→ **To do**:
Where the string "flex" appears in a line of the material below, copy that line.

→ **Exercise inputs**:
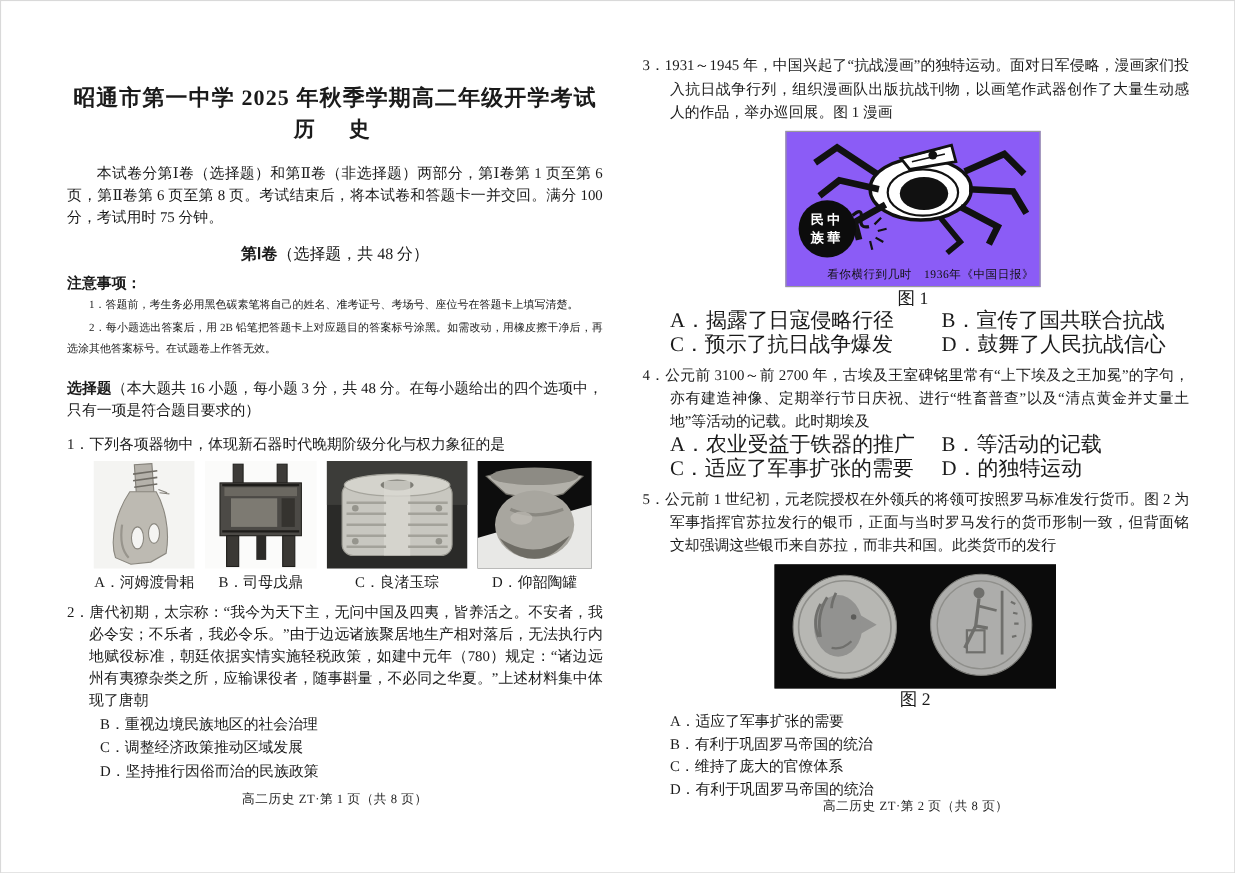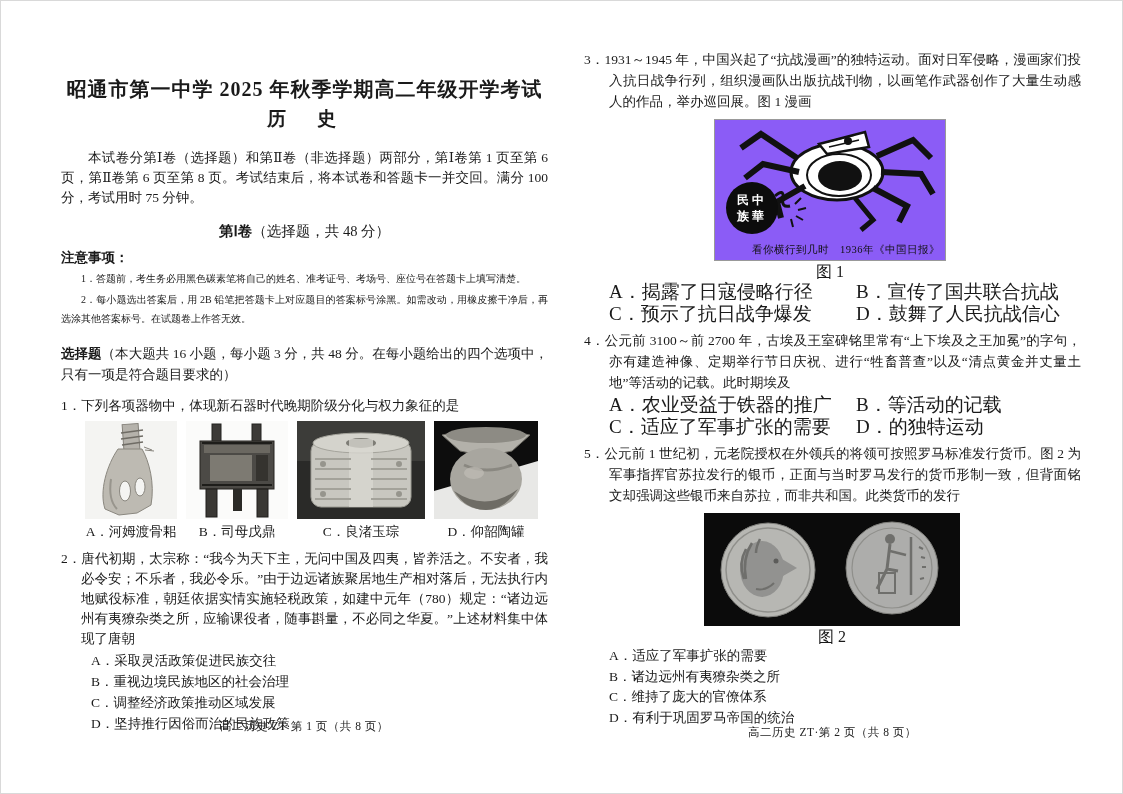--- a/index.html
+++ b/index.html
@@ -8,21 +8,21 @@
     border:1px solid #d9d9d9;box-sizing:border-box;overflow:hidden;
     font-family:"Liberation Serif","DejaVu Serif",serif;color:#1a1a1a;
   }
   .col{position:absolute;top:0;height:794px;}
   #page-left{left:60px;width:487px;}
   #page-right{left:583px;width:497px;}
   .title{margin:76px 0 0 0;text-align:center;font-size:20px;font-weight:bold;letter-spacing:1px;line-height:24px;}
   .subject{margin:6px 0 0 0;text-align:center;font-size:19px;font-weight:bold;letter-spacing:6px;line-height:24px;}
   .intro{margin:17px 0 0 0;font-size:13.5px;line-height:20px;text-align:justify;text-indent:2em;}
   .section-header{margin:13px 0 0 0;text-align:center;font-size:14.5px;line-height:20px;}
-  .hei{font-family:Liberation Mono, monospace;font-weight:bold;}
+  .hei{font-family:Liberation Serif, serif;font-weight:bold;}
   .notice-title{margin:7px 0 0 0;font-size:13.5px;line-height:19px;}
   .notice-item{margin:1px 0 0 0;font-size:10px;line-height:19.5px;text-align:justify;text-indent:2em;}
   .mcq-intro{margin:15px 0 0 0;font-size:13.5px;line-height:20px;text-align:justify;}
   .stem{font-size:13.5px;line-height:20px;text-align:justify;padding-left:20px;text-indent:-20px;margin:0;}
   .stem-r{font-size:13.5px;line-height:21px;text-align:justify;padding-left:25px;text-indent:-25px;margin:0;}
   #q1-stem{margin-top:11px;}
   .fig-row{display:flex;gap:9px;margin:5px 0 0 24px;align-items:flex-end;}
   .fig-box{position:relative;}
   .fig-labels{display:flex;gap:9px;margin:4px 0 0 24px;font-size:13.5px;line-height:17px;}
   .fig-labels span{display:block;text-align:center;}
@@ -132,21 +132,20 @@
     <div class="fig-labels">
       <span style="width:92px">A．河姆渡骨耜</span>
       <span style="width:102px">B．司母戊鼎</span>
       <span style="width:128px">C．良渚玉琮</span>
       <span style="width:104px">D．仰韶陶罐</span>
     </div>
 
     <div id="q2-block">
       <p class="stem">2．唐代初期，太宗称：“我今为天下主，无问中国及四夷，皆养活之。不安者，我必令安；不乐者，我必令乐。”由于边远诸族聚居地生产相对落后，无法执行内地赋役标准，朝廷依据实情实施轻税政策，如建中元年（780）规定：“诸边远州有夷獠杂类之所，应输课役者，随事斟量，不必同之华夏。”上述材料集中体现了唐朝</p>
       <div class="opts-v">
-        <div>A．采取灵活政策促进民族交往</div>
         <div>B．重视边境民族地区的社会治理</div>
         <div>C．调整经济政策推动区域发展</div>
         <div>D．坚持推行因俗而治的民族政策</div>
       </div>
     </div>
 
     <div class="footer" id="footer-left">高二历史 ZT·第 1 页（共 8 页）</div>
   </div>
 
   <div class="col" id="page-right">
@@ -227,21 +226,21 @@
             <path d="M207 24 L207 82" stroke="#6f6f6c" stroke-width="2.5"></path>
             <path d="M160 40 q-4 14 2 28" stroke="#87878400" stroke-width="2" fill="none"></path>
             <path d="M215 34 l4 2 M217 44 l4 1 M218 54 l4 0 M216 66 l4 -1" stroke="#6f6f6c" stroke-width="2"></path>
           </svg>
         </div>
         <div class="fig-caption">图 2</div>
       </div>
 
       <div class="opts-v-r">
         <div>A．适应了军事扩张的需要</div>
-        <div>B．诸边远州有夷獠杂类之所</div>
+        <div>B．有利于巩固罗马帝国的统治</div>
         <div>C．维持了庞大的官僚体系</div>
         <div>D．有利于巩固罗马帝国的统治</div>
       </div>
     </div>
 
     <div class="footer" id="footer-right">高二历史 ZT·第 2 页（共 8 页）</div>
   </div>
 
 </div>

→ **Your response**:
   .fig-row{display:flex;gap:9px;margin:5px 0 0 24px;align-items:flex-end;}
   .fig-labels{display:flex;gap:9px;margin:4px 0 0 24px;font-size:13.5px;line-height:17px;}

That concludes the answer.